External Data Package

‹ View all packages

Package ID: @coalesce/databricks/external-data-package

Supported Platform:

Latest Version: 1.0.0 (September 11, 2025)

copy-into

Overview

Node types for data loading from files

Installation

Copy the Package ID: @coalesce/databricks/external-data-package
In Coalesce, open the Workspace where you wish to install the package.
Go to the Build Setting of the Workspace, tab Packages, and click the Install button on the top right of the page.
Paste the Package ID, and proceed with the installation process.

Description

External Data Package

The Coalesce Databricks External Data Package includes:

CopyInto
Code

CopyInto

CopyInto Node Configuration

The Copy-Into node type the following configurations available:

Node Properties
General Options
Source Data
File Format Options
Copy Options

CopyInto - Node Properties

There are four configs within the Node Properties group.

Property	Description
Storage Location	Storage Location where the Materialized View will be created
Node Type	Name of template used to create node objects
Description	A description of the node's purpose
Deploy Enabled	If TRUE the node will be deployed / redeployed when changes are detected If FALSE the node will not be deployed or will be dropped during redeployment

Key points to use CopyInto Node

CopyInto node can be created by just clicking on Create node from browser if we want the data from the file to be loaded into single variant column in target table.
The data can be reloaded into the table by truncating the data in the table before load using the TruncateBefore option in node config or reload parameter
The path or subfolder name inside stage where the file is located can be specified using config 'Path or subfolder'.Do not prefix or suffix '/' in path name.Example,one level 'SUBFOLDER',two levels 'SUBFOLDER/INNERFOLDER'.

Use CopyInto node with InferSchema option

Set Infer Schema toggle to true
Hit Create button to Infer Schema
To choose the file format configs,refer link
Click on Re-Sync Columns button
If all looks good, set Infer Schema button to false
Hit Create button to execute create table based on inferred schema
This is mainly a test to make sure create will work
Hit Run button to execute DML

Resync

If the above works, it should be deployable as is.

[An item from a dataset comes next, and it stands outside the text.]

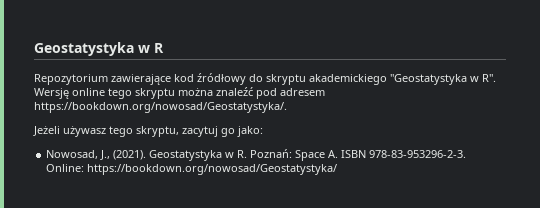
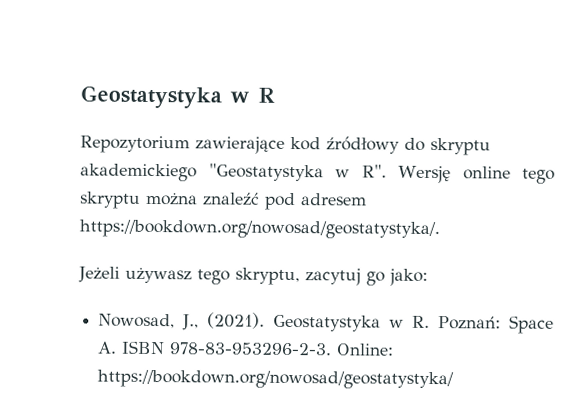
[34,102,287,113] https://bookdown.org/nowosad/Geostatystyka/. -> [79,219,440,240] https://bookdown.org/nowosad/geostatystyka/.
[87,164,338,175] https://bookdown.org/nowosad/Geostatystyka/ -> [97,369,455,390] https://bookdown.org/nowosad/geostatystyka/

Deploy will simply take the columns and execute a create table.

CopyInto - General Options

Dbx-Copy-Into

Option	Description
Create As	Select from the options to create as Table -Table
TruncateBefore	True / False toggle that determines whether or not a table is to be truncated before reloading - True: Table is truncated and Copy-Into statement is executed to reload the data into target table - False: Data is loaded directly into target table and no truncate action takes place.
InferSchema	True / False toggle that determines whether or not to infer the columns of file before loading - True: The node is created with the inferred columns - False: No infer table step is executed

Source data

Setting	Description
Path (Ex:gs://bucket/base/path )	A path can be an internal volume,external volume in databricks or an external location pointing to S3 bucket/gcp container .
File Name(Ex:a.csv,b.csv)	Specifies a files name to be loaded.Note: It is advised to add either the filename or file pattern file loads
Path or subfolder	Not mandatory.Specifies the path or subfolders inside the stage where the file is located.Ensure that '/' is not pre-fixed before or after the subfolder name
File Pattern (Ex:'.hea.[.]csv')	A regular expression pattern string, enclosed in single quotes, specifying the file names or paths to match.Note: It is advised to add either the filename or file pattern file loads

CopyInto - File Format Options

Setting	Description
File Format Values	Provides file format options for the File Type chosen
File Type	Each file type has different configurations available.File types supported-CSV,JSON,XML,ORC,AVRO,PARQUET
GENERIC(ALL FILE TYPES)	ignorecorruptFiles-Whether to ignore corrupt files. ignoremissingfiles-Boolean whether to ignore missing files.
CSV	Record delimiter-Characters that separate records in an input file Field delimiter- One or more singlebyte or multibyte characters that separate fields in an input file Parse Header(InferSchema-true)-Boolean that specifies whether to use the first row headers in the data files to determine column names. Encoding- Specifies the character set of the source data when loading data into a table Date format- String that defines the format of date values in the data files to be loaded. Timestamp format- String that defines the format of timestamp values in the data files to be loaded. Multi-line-Whether the CSV records span multiple lines.
JSON	Date format- String that defines the format of date values in the data files to be loaded. Timestamp format- String that defines the format of timestamp values in the data files to be loaded Multi-line-Whether the CSV records span multiple lines. Encoding- Specifies the character set of the source data when loading data into a table
XML	Date format- String that defines the format of date values in the data files to be loaded.
Timestamp format- String that defines the format of timestamp values in the data files to be loaded
Multi-line-Whether the CSV records span multiple lines. rowTag-The row tag of the XML files to treat as a row. In the example XML `<books> <book></book>...</books>`, the appropriate value is book. This is a required option for xml.
rootTag-Root tag of the XML files. For example, in `<books> <book><book>...</books>`, the appropriate value is books. Encoding- Specifies the character set of the source data when loading data into a table

CopyInto - Copy Options

Setting	Description
Force	- Boolean, default false. If set to true, idempotency is disabled and files are loaded regardless of whether they've been loaded before.
Mergeschema	-Boolean, default false. If set to true, the schema can be evolved according to the incoming data.

CopyInto - System Columns

The set of columns which has source data and file metadata information.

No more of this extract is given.